[SOURCE INFORMATION — start]
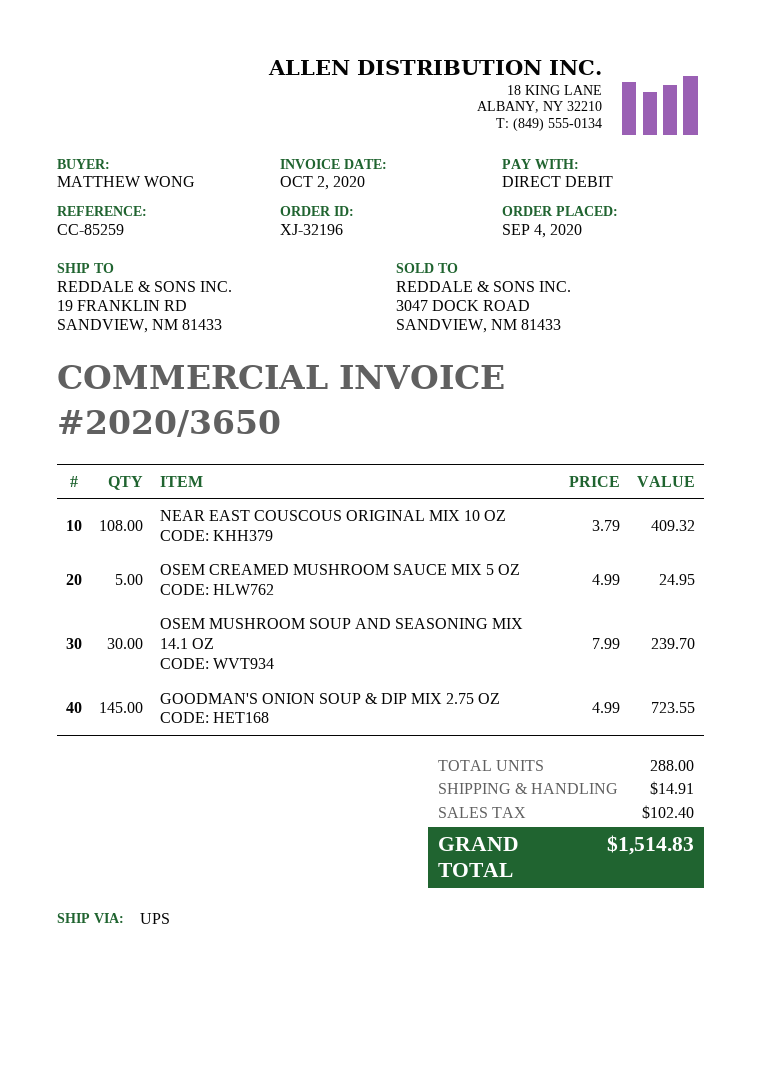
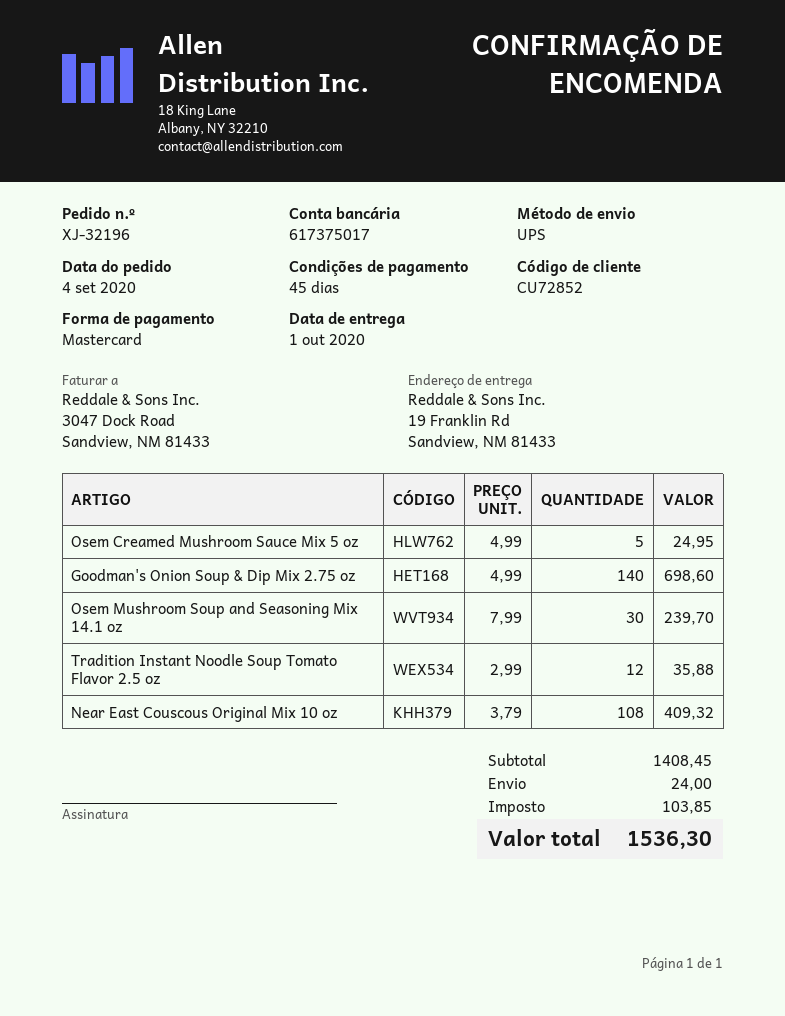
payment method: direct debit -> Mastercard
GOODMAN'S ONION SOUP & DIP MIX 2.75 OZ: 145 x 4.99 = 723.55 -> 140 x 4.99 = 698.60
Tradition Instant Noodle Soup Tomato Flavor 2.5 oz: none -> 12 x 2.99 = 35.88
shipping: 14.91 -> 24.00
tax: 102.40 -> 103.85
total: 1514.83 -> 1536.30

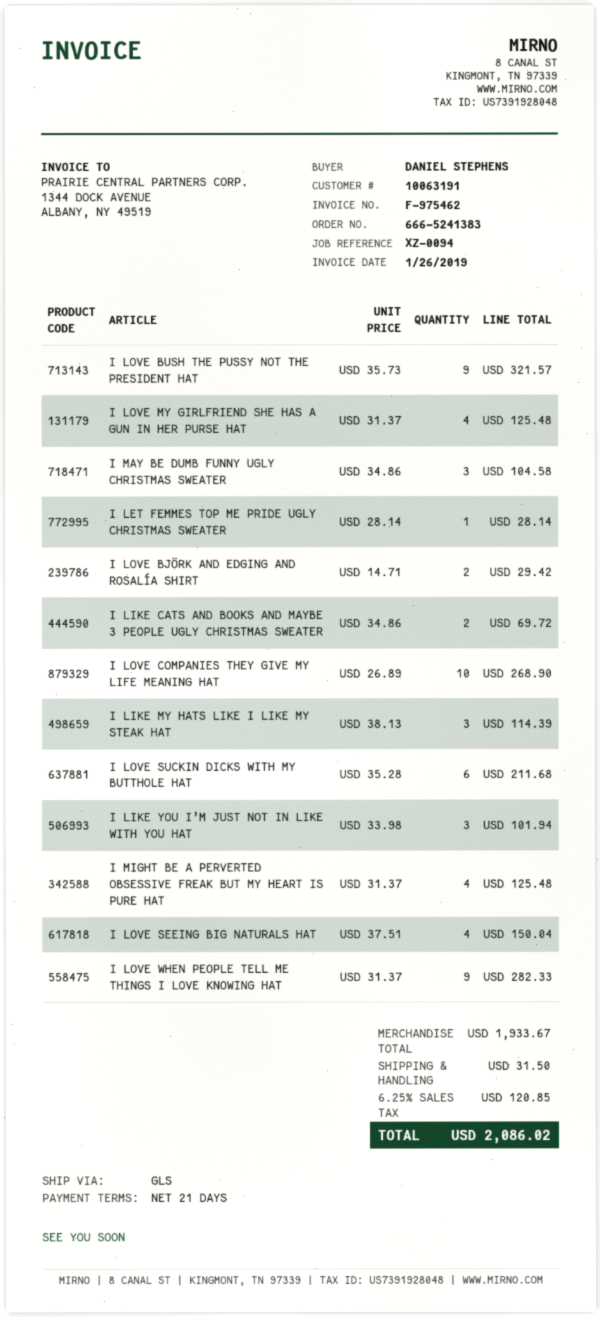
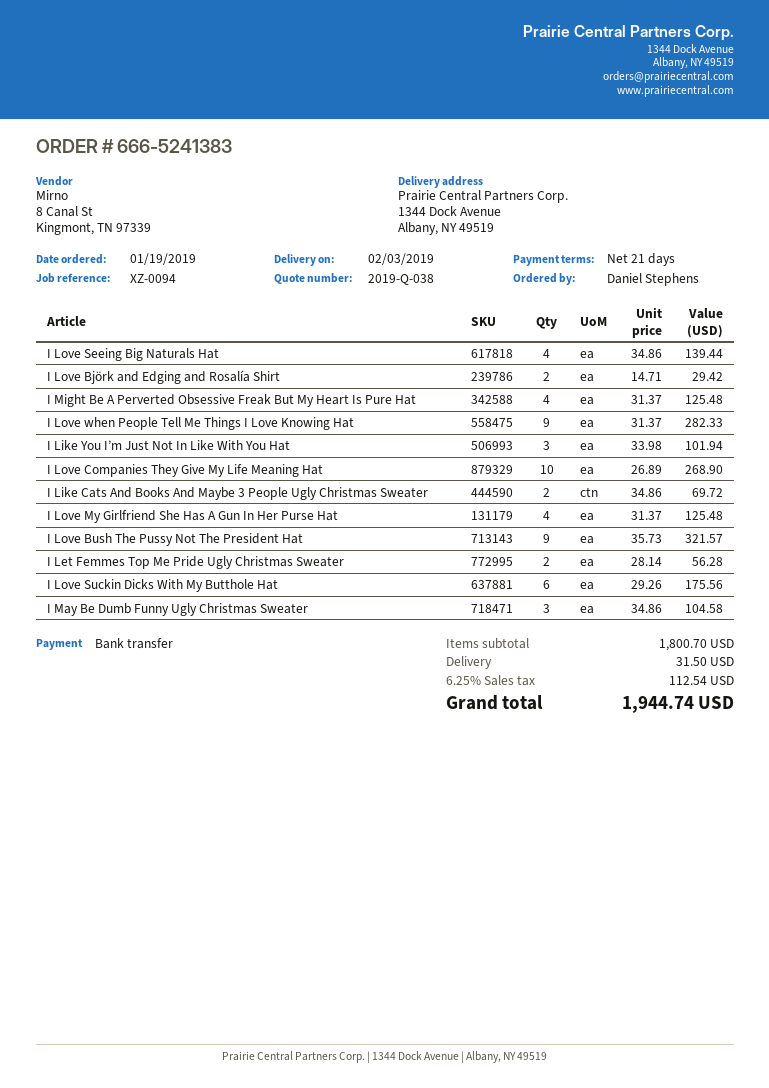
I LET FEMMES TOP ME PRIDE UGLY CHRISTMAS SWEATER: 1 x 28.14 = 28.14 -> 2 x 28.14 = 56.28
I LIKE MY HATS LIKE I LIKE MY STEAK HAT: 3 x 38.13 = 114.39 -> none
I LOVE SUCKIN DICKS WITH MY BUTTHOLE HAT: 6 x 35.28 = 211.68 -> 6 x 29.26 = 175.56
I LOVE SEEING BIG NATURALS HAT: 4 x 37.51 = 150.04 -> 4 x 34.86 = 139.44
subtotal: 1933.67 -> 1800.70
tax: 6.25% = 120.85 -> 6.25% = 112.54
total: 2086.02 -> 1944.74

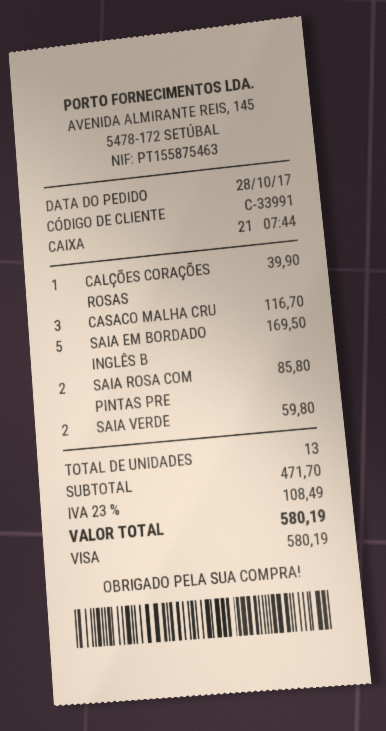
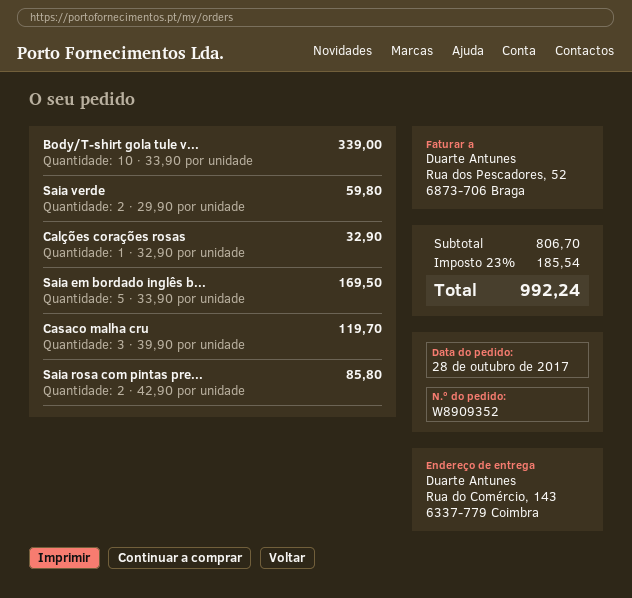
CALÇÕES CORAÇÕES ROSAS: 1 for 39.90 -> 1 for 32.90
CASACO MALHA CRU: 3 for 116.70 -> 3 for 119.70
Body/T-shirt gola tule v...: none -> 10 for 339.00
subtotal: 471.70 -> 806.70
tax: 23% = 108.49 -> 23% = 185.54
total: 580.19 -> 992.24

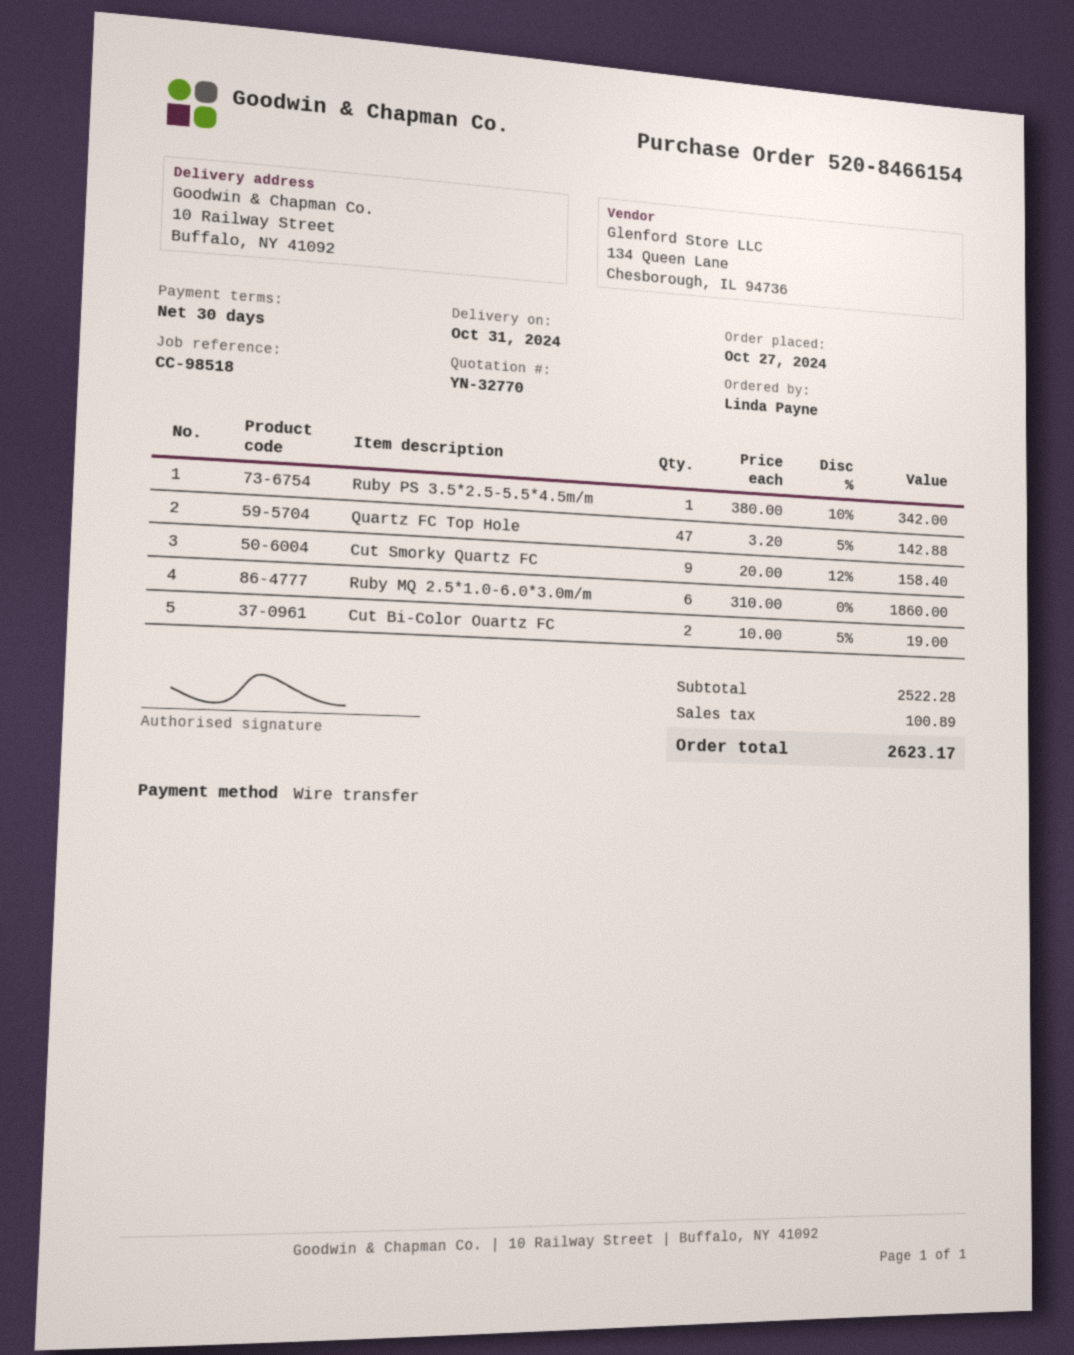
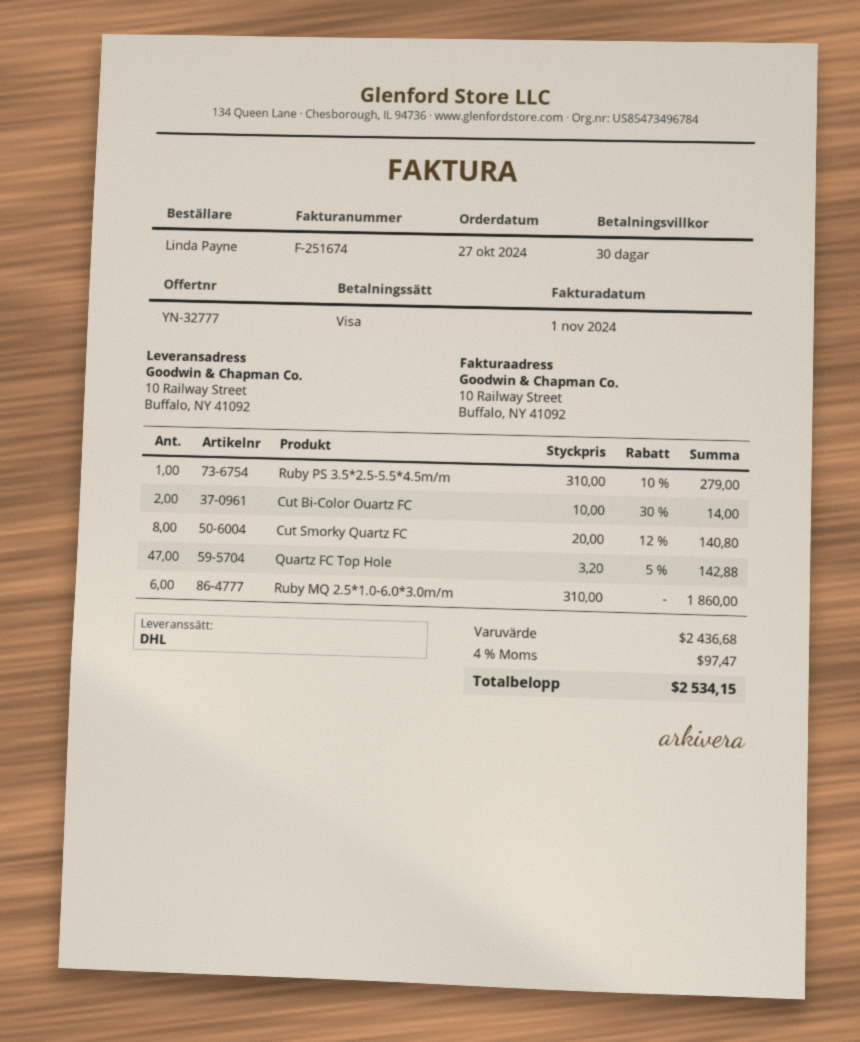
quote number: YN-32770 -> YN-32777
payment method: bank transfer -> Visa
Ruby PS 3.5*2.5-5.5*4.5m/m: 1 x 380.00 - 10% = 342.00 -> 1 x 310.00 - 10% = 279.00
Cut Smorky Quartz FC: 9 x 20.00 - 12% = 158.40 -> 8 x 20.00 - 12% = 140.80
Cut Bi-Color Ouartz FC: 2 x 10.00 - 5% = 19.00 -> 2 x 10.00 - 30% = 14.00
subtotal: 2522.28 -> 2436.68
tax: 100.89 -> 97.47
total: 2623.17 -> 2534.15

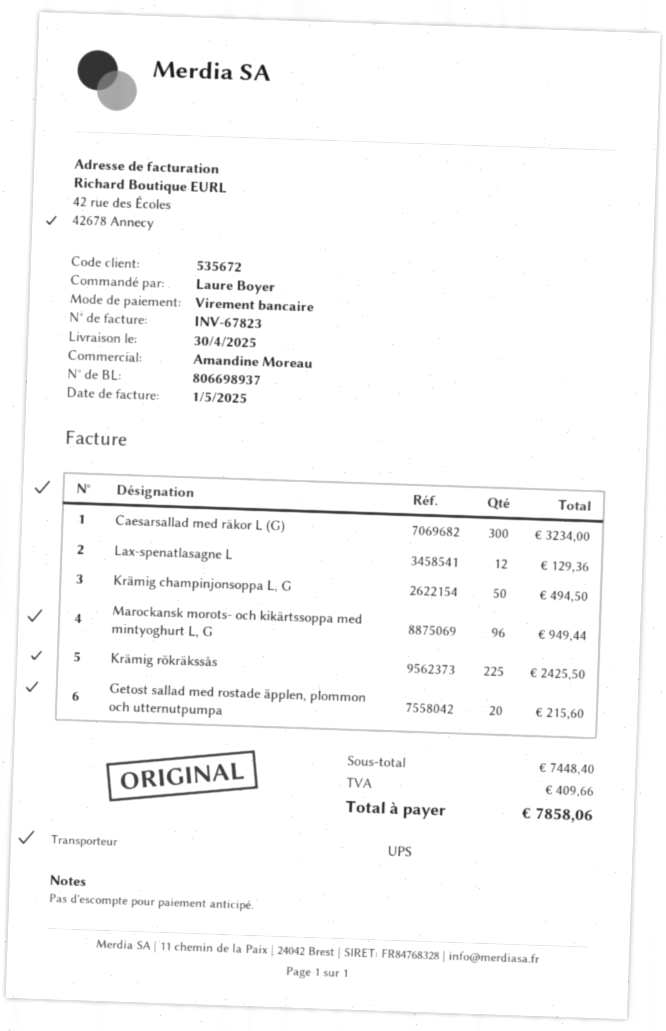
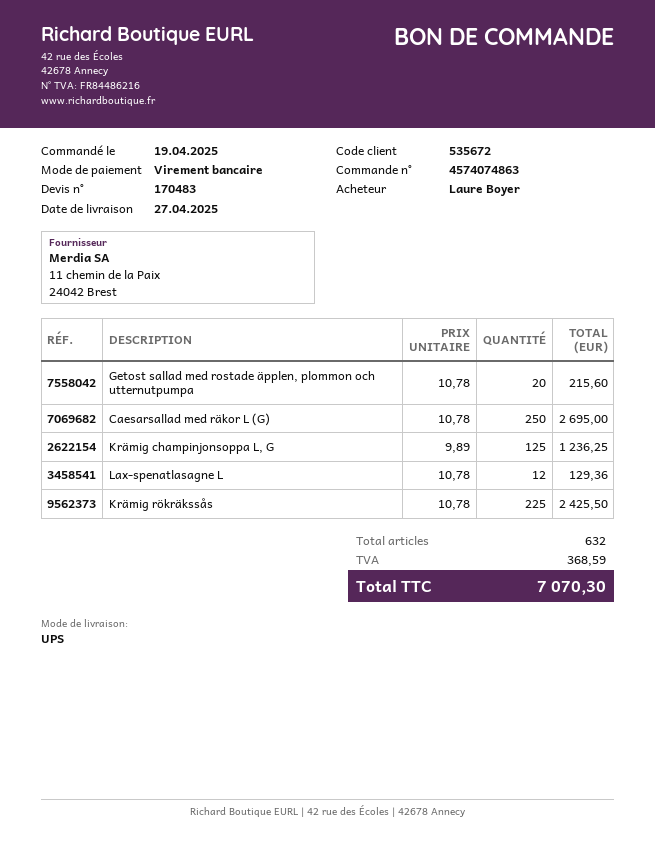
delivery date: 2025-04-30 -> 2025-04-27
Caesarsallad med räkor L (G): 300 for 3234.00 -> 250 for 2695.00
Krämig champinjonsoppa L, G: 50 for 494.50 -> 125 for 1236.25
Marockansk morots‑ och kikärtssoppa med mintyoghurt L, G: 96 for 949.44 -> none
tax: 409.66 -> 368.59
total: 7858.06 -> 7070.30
[SOURCE INFORMATION — finish]
WORK ITEM:
Scan the records for lines with the word "method". Report how many, with no other words.

SOLUTION TO THE PROBLEM:
2